Italian Websites Suffer ‘Italian Job’ Web Attack

During the weekend of June 16, 2007, Italy suffered several online attacks by a notorious virus. The virus victimized several English-language Italian websites by installing a keylogger program to capture user passwords. In some cases the code also turned target PCs into proxy servers to launch other kinds of attacks.

Hackers exploited the trust users endowed on the legitimate sites by using the JavaScript-encoded malware to redirect their browsers to servers hosting different kinds of drive-by exploits. Since the logged on systems were unpatched for several operating systems, browsers, or specific vulnerabilities, the malware successfully downloaded on these systems.

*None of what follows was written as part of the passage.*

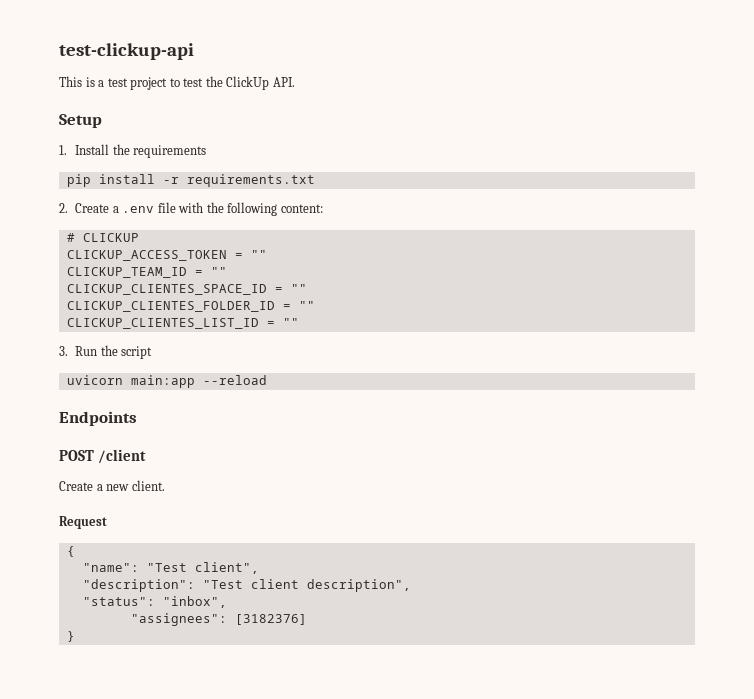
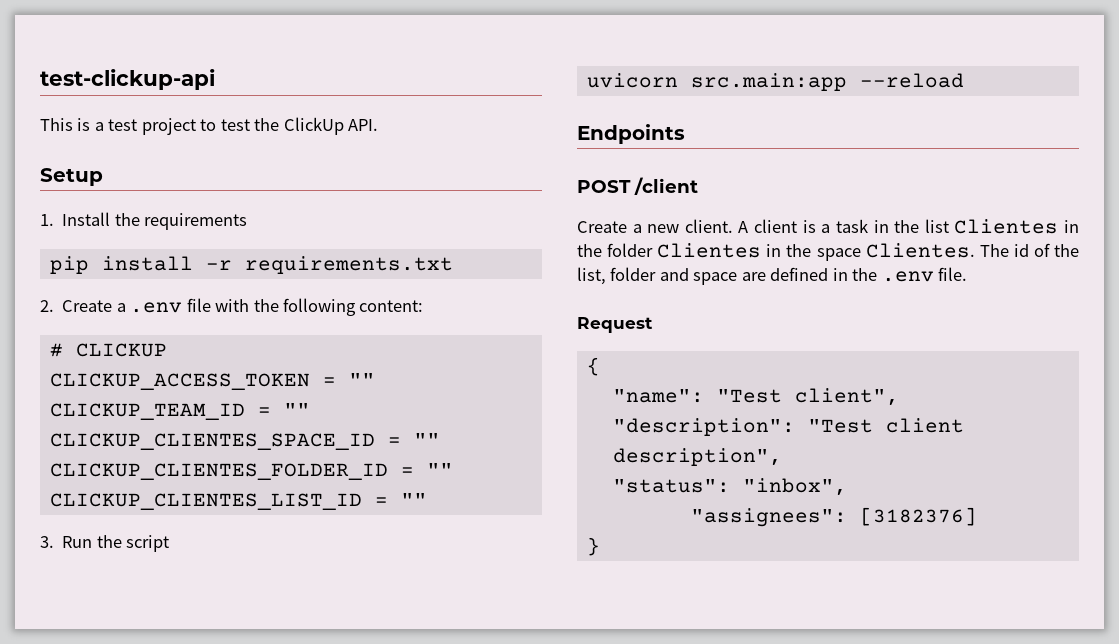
[130,375,195,388] main:app -> [690,73,847,91] src.main:app
(165, 485) none -> [738,219,1079,234] [577,243,1079,261] [577,267,968,285] A client is a task in the list Clientes in the folder Clientes in the space Clientes. The id of the list, folder and space are defined in the .env file.

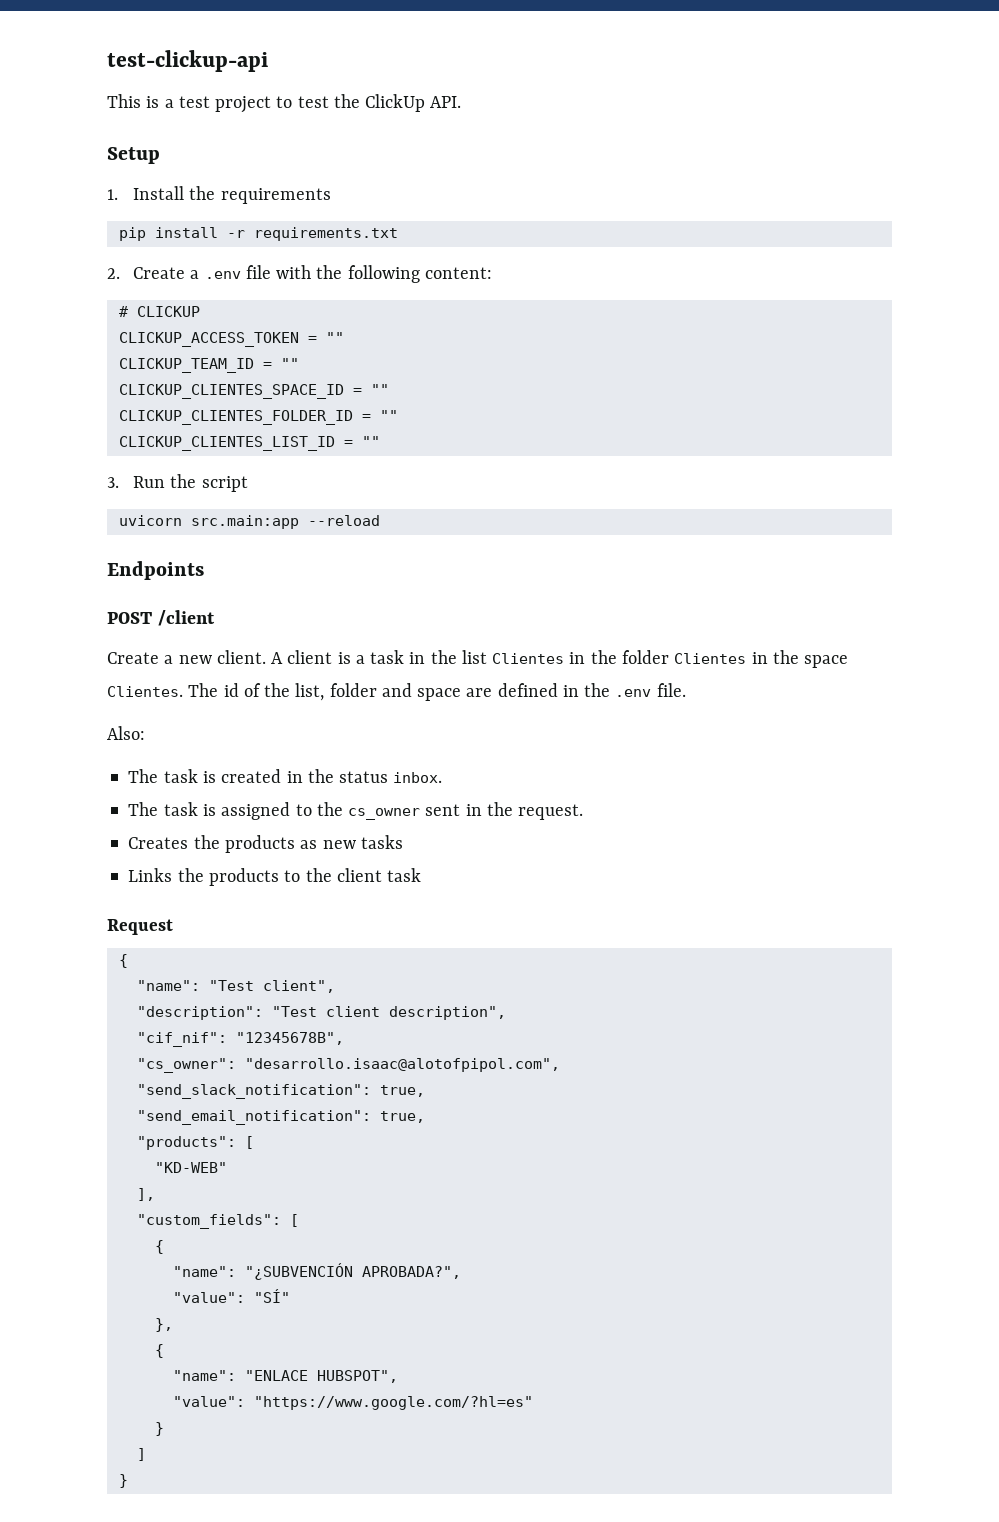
(968, 274) none -> [107,726,145,740] [128,769,443,783] [128,802,584,820] [128,835,403,853] [128,868,422,886] // Also: // The task is created in the status inbox. // The task is assigned to the cs_owner sent in the request. // Creates the products as new tasks // Links the products to the client task
[612,478,847,496] [690,507,977,527] [586,537,600,556] "status": "inbox", // "assignees": [3182376] // } -> [136,1032,344,1047] [136,1058,560,1073] [136,1084,425,1099] [136,1110,425,1125] [136,1136,254,1150] [154,1162,227,1173] [136,1188,155,1201] [136,1214,299,1229] [154,1240,164,1254] [172,1263,461,1280] [172,1289,290,1303] [154,1318,173,1332] [154,1344,164,1358] [172,1370,398,1383] [172,1396,533,1410] [154,1422,164,1436] [136,1448,146,1461] [118,1474,128,1488] "cif_nif": "12345678B", // "cs_owner": "desarrollo.isaac@alotofpipol.com", // "send_slack_notification": true, // "send_email_notification": true, // "products": [ // "KD-WEB" // ], // "custom_fields": [ // { // "name": "¿SUBVENCIÓN APROBADA?", // "value": "SÍ" // }, // { // "name": "ENLACE HUBSPOT", // "value": "https://www.google.com/?hl=es" // } // ] // }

Trend Micro an ant virus company, announced this fast-spreading infection and named it "Italian Job" as Italy was the host country for most of the infected web pages. The company noted that a large number of Internet users across the world had accessed the compromised URLs unwarily during their routine web visits.

According to David Perry, global director of education at Trend Micro, hackers developed the code by using a commercially sold kit in Russia, as per news published byTechshout.com on June 19, 2007.

The HTML malware initially exploits the flaws in "iFrames" that websites commonly use and are often exploited. According to researchers at Trend Micro, the attack was perhaps programmed in the beginning and then developed with the help of a kit used for making computer Trojans.

The malware building toolkit page display information about how visitors to the Italian websites are redirected to the host page on the Internet Protocol page where the targeted browser is redirected.

The spreading mechanism of the virus is quite complex. It targets unaware website owners who do not know that their sites are compromised and visitors to those sites who are unwary of the infectious web pages that would corrupt their PCs.

The weekend's attack is the second such case of attack that has misused several Italian websites to infect PCs with malicious JavaScript. The point of concern is that hackers are targeting lawful websites as 70% of these websites were found hosting this malware.